As we see in the next episode, though, the first question he asks is actually, "Why doesn't Minmei seem to like me anymore?"
"Stay tuned next time for 'Transformation!'"
(0) From the Department of NSFW Videos, the first part of the equivalent sequence from the MACROSS movie DO YOU REMEMBER LOVE starts at about 3:40 below. Numerous things drive me bonkers about DO YOU REMEMBER LOVE, not the least of which is the fact that it needs to crank everything up to extreme levels. Nice that it does this for the animation quality -- and artwise it is a gorgeous film -- but where the TV series has Roy shooting Zentraedi soldiers in the back, the movie has Max blowing their brains out on camera. Where the TV series has Breetai bombarding the island and forcing the ship to fold to escape, the movie has the Zentraedi bombarding the entire planet right off the bat. Where the TV series has Roy dying a quiet death with the woman he loves, the movie has him crushed nearly to death, bleeding from his mouth, and blowing himself up to save the rest of our heroes. And as you can see here, where the TV series pans up Minmei's backside in the shower scene (ROBOTECH taking things one step further by doing a dissolve before the camera even starts moving), the movie does ... well, if you don't think anyone's looking over your shoulder, you can see for yourself.

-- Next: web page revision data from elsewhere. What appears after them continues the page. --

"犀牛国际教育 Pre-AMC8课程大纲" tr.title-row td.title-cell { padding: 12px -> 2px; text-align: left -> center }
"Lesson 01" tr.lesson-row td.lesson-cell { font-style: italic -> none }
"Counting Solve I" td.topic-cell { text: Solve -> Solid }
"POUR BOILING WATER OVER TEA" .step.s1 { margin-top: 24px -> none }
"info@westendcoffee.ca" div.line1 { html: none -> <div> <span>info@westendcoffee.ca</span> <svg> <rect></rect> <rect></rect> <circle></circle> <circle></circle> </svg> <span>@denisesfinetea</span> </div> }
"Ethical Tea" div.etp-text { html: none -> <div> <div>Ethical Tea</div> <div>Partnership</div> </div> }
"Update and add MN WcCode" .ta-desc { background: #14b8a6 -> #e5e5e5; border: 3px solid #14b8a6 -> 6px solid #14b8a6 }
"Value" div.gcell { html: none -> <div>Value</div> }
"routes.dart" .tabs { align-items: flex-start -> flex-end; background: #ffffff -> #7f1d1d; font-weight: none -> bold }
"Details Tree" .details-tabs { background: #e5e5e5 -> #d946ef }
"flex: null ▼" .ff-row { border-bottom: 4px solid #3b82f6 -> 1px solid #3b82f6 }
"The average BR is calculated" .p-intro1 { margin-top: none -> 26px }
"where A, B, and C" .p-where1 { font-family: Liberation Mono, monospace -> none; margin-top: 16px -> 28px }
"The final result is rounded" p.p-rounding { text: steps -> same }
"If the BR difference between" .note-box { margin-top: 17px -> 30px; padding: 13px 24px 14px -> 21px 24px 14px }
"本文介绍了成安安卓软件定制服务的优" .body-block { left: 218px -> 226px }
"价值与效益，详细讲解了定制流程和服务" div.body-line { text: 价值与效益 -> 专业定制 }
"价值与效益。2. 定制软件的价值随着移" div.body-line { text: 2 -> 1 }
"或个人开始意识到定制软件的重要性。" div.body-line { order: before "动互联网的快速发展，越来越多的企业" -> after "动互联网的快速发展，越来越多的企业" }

As I'm sure you all know by now, having our two leads meet as a combat pilot and a singing star from the get-go actually infuriates me because it completely changes the nature of their relationship and makes the end result of the love triangle glaringly obvious: Hikaru can't and shouldn't be with Minmay. She's an idol, a thing up on a pedestal to him, and she sees him only as a means towards self-centered escape from her responsibilities and obligations. Her character arc is already all the way over there in episode 34, "Private Time." She's already Selfish Spoiled Brat Minmay. When they meet in the TV series, they don't know where they're going -- they're just two basically ordinary teenagers, two people who could grow up to be friends, and maybe more. But when Hikaru and Minmay are in that cut-off area of the ship in DYRL, she's just chatting with a member of her adoring public. She's "on." She's playing him. It's an adult talking to a stammering starstruck kid. Yuck.